Thabo Mbeki. Picture: REUTERS
Thabo Mbeki. Picture: REUTERS

IMAGINE if former president Thabo Mbeki had announced that he’d reflected on his stance on HIV/AIDS during his term of office and that while he’d done what he believed was best for the country at the time, with hindsight, he’d got it wrong and he was sorry.

SA would have taken another step forward in tackling one of the saddest chapters in its postapartheid history and Mr Mbeki would have gone a long way towards repairing his tarnished legacy.

Alas, this is not what has happened. Mr Mbeki has never taken responsibility for any of his administration’s failings, dismissing them as "a gross distortion of our history". And then on Monday, he fired off his latest missive to dispel supposed misperceptions about the past, and nailed his colours to the HIV/AIDS dissident mast more firmly than ever before.

Lest we forget, Mr Mbeki and his lackeys promoted quackery over the well-established science that supported antiretroviral (ARV) treatment for HIV/AIDS patients. His health minister, Manto Tshabalala-Msimang, went further, portraying the drugs as poisonous and advocating nutrition and an untested remedy based on garlic, lemons and olive oil in their place.

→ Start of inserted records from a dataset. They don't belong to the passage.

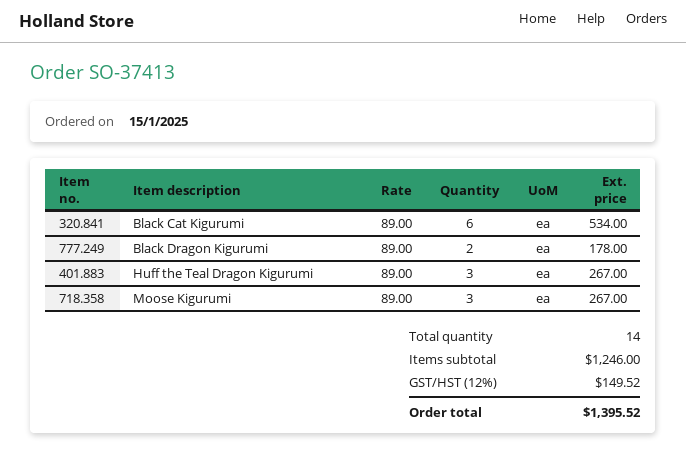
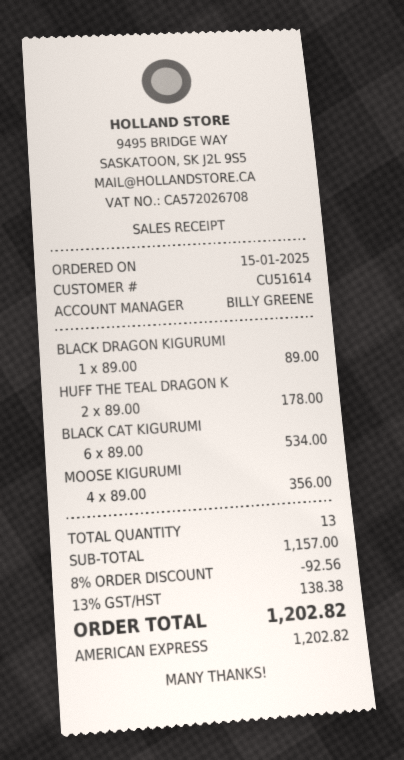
Black Dragon Kigurumi: 2 x 89.00 = 178.00 -> 1 x 89.00 = 89.00
Huff the Teal Dragon Kigurumi: 3 x 89.00 = 267.00 -> 2 x 89.00 = 178.00
Moose Kigurumi: 3 x 89.00 = 267.00 -> 4 x 89.00 = 356.00
total quantity: 14 -> 13
subtotal: 1246.00 -> 1157.00
discount: none -> 8% = 92.56
tax: 12% = 149.52 -> 13% = 138.38
total: 1395.52 -> 1202.82

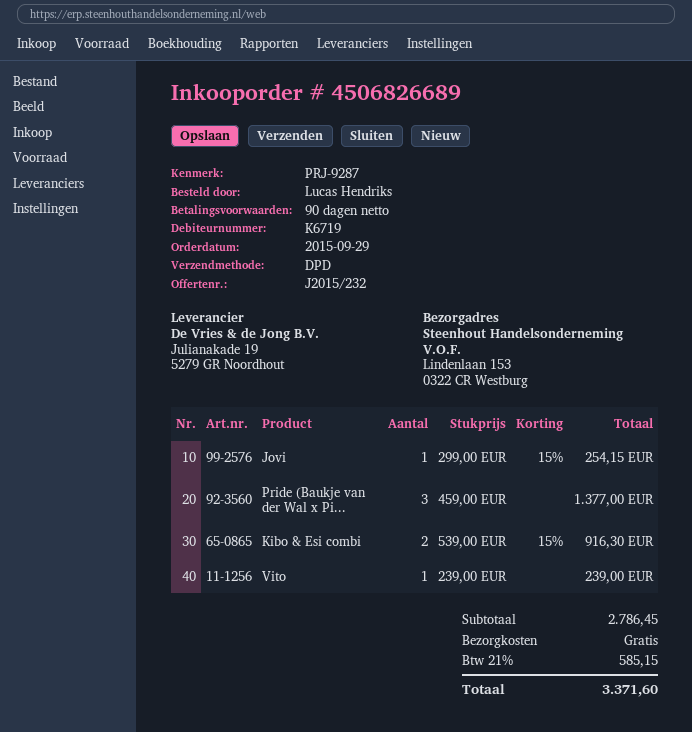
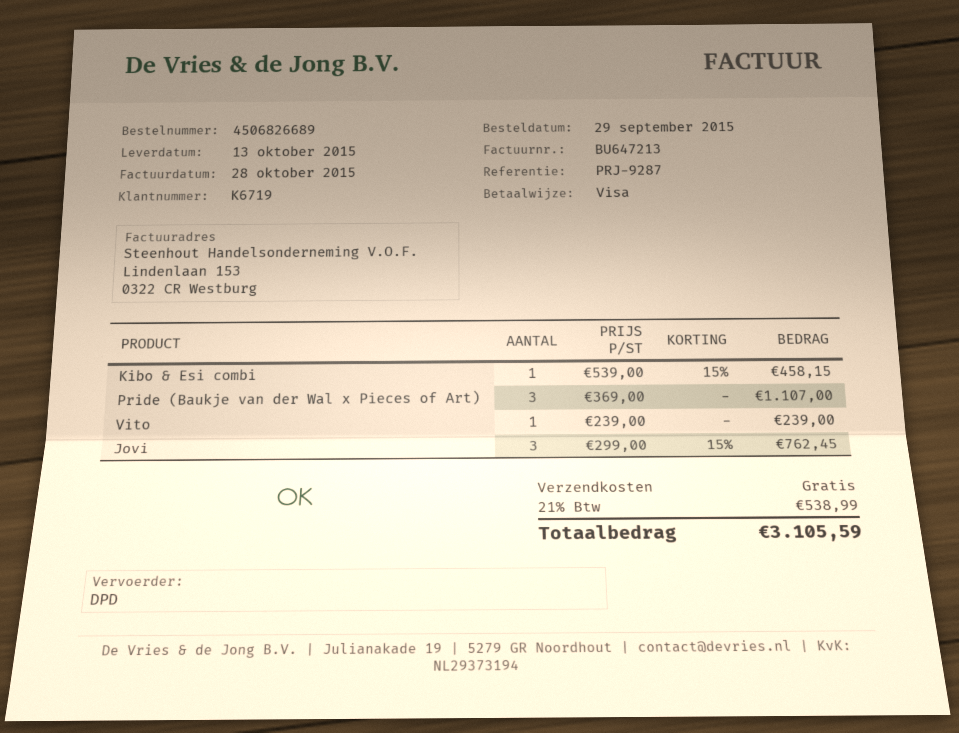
Jovi: 1 x 299.00 - 15% = 254.15 -> 3 x 299.00 - 15% = 762.45
Pride (Baukje van der Wal x Pi...: 3 x 459.00 = 1377.00 -> 3 x 369.00 = 1107.00
Kibo & Esi combi: 2 x 539.00 - 15% = 916.30 -> 1 x 539.00 - 15% = 458.15
tax: 21% = 585.15 -> 21% = 538.99
total: 3371.60 -> 3105.59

Mr Mbeki reflects on three main points. Firstly, he denies ever saying HIV doesn’t cause AIDS, only that a virus (HIV) cannot cause a syndrome.

Mr Mbeki is simply wrong: viruses can cause syndromes. HIV is just one example. So too is severe acute respiratory syndrome, or Sars, a respiratory illness caused by a virus.

Secondly, Mr Mbeki says HIV/AIDS was only the ninth leading cause of death in 2006, and was therefore not deserving of the focus it received. This too is rubbish. HIV/AIDS stigma ran so deep in SA at the time that the disease was underreported as the cause of death. The three most recent reports from Statistics SA identify HIV/AIDS and tuberculosis as the two leading causes of death. These "evil twins" are inextricably linked, each making patients more vulnerable to the other.

Thirdly, Mr Mbeki suggests all the international "noise" about HIV/AIDS was because SA was a potentially lucrative market for pharmaceutical companies selling ARVs. While there may be some merit to the argument that drug companies’ profits are boosted by new markets for their products, that doesn’t dispel the fact that the drugs save lives.

Mr Mbeki also informs us he was an author of an anonymous document written in 2002 entitled "Castro Hlongwane, Caravans, Cats, Geese, Foot and Mouth and Statistics", a diatribe against what it calls "the thesis of HIV/AIDS". Bizarre and incoherent as it seems to many people who have since read it, it had a huge and damaging influence in the government.

The numbers speak for themselves. Under Mr Mbeki’s watch SA’s HIV/AIDS epidemic became one of the world’s worst. A Harvard study showed 330,000 people died unnecessarily between 2000 and 2005, and life expectancy plummeted to a low of 53 years by 2005.

Although SA began providing HIV/AIDS treatment in 2004, it expanded access with any real energy only after Mr Mbeki was unceremoniously removed from office. The nation is still paying the price for his folly. By 2014, an estimated 6.8-million people were HIV-infected, and by the end of last year, 3.25-million people were on treatment.

SA now boasts the world’s biggest treatment programme and while the prices the country pays for drugs are among the lowest, the sheer scale of the programme means it takes a considerable share of the health budget.

Mr Mbeki’s attempt to rewrite history is likely to be viewed with as much scepticism as his misdirected approach towards tackling HIV/AIDS. He likes to portray himself as a deep thinker. But there’s no evidence in his letter of any meaningful reflection.